How to get started with sizing and capacity planning, assuming you don't know the software behavior?
Wednesday, December 18, 2013 at 8:54AM
HighScalability Team in Strategy, capacity planning

Here's a common situation and question from the mechanical-sympathy Google group by Avinash Agrawal on the black art of capacity planning:

How to get started with sizing and capacity planning, assuming we don't know the software behavior and its completely new product to deal with?

Gil Tene, Vice President of Technology and CTO & Co-Founder, wrote a very understandable and useful answer that is worth highlighting:

Start with requirements. I see way too many "capacity planning" exercises that go off spending weeks measuring some irrelevant metrics about a system (like how many widgets per hour can this thing do) without knowing what they actually need it to do.

There are two key sets of metrics to state here: the "how much" set and the "how bad" set:

In the "How Much" part, you need to establish, based on expected business needs, Numbers for things (like connections, users, streams, transactions or messages per second) that you expect to interact with at the peak time of normal operations, and the growth rate of those metrics that you need to be able keep up with. Also state expected things like data set size, data interaction rates, and data set growth rates.

For the "How Bad" part, you need to make sure your metrics include a description of what acceptable behavior is, remembering that without describing what us not acceptable, you have not described what acceptable is. Be specific. Saying "always fast" is not nearly as useful as "never slower than X", and saying "mostly" (or "on the average") is usually a way to avoid facing (or even considering) potential consequences of non typical behavior, the best approach here is to think of how often it is ok to have certain levels of bad things happen. (Don't get too greedy and ask for "perfect" here, or you'll get a big bill at the end.) So consider things like how often is it ok for the system to be out of commission for longer than X (for multiple values of X like a year, a week, a day, an hour, a minute, etc.). Also consider how often it is ok for the system react in longer than T (for multiple values of T, like an hour, a minus, a second, 50msec, etc.). Both of these are usually best stated as levels at percentiles, with availability being stated at percentiles of time, and responsiveness stared at percentiles of actual interactions. Don't forget to state the worst acceptable case for each.
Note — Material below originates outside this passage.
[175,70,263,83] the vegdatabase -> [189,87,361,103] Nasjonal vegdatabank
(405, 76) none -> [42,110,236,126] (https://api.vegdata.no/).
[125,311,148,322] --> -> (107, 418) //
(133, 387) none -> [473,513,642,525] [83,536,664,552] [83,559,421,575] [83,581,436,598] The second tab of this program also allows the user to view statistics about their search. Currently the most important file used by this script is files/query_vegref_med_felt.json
Once you have a feel for business-driven requirements stated with "how much" and "how bad" metrics, design a set of experiments to test "how much" (measured in whatever capacity metrics your requirements use) the system can handle without EVER showing even the slightest hint of failing your "how bad" availability and responsiveness requirements. This will invariably include repeated testing under a wide range of "how much" levels to see how far things go before they start to fail.

Then run your experiments...

The rest, like padding for business requirements underestimating reality, and for being optimistically wrong in various ways in measurement, is a relatively easy exercise of arm wrestling between waiting to sleep well at night and wanting to have more beans left to count.

An important note: Before you run the actual experiments and start considering your results, validate that the experimental setup can actually measure what you want. The best way to do that is by artificially introducing certain conditions and verifying that the setup correctly reports on what you know to have actually happened. My favorite tools for this step are the physical pulling out network cables, power cords, and using ^Z (or equivalent signals). You may find yourself spending a good amount of time calibrating the experimental setup so that you can actually trust the results, but that us time well spent, as wasting your time (and risking your business) by analyzing and relying on badly measured data is a very expensive proposition.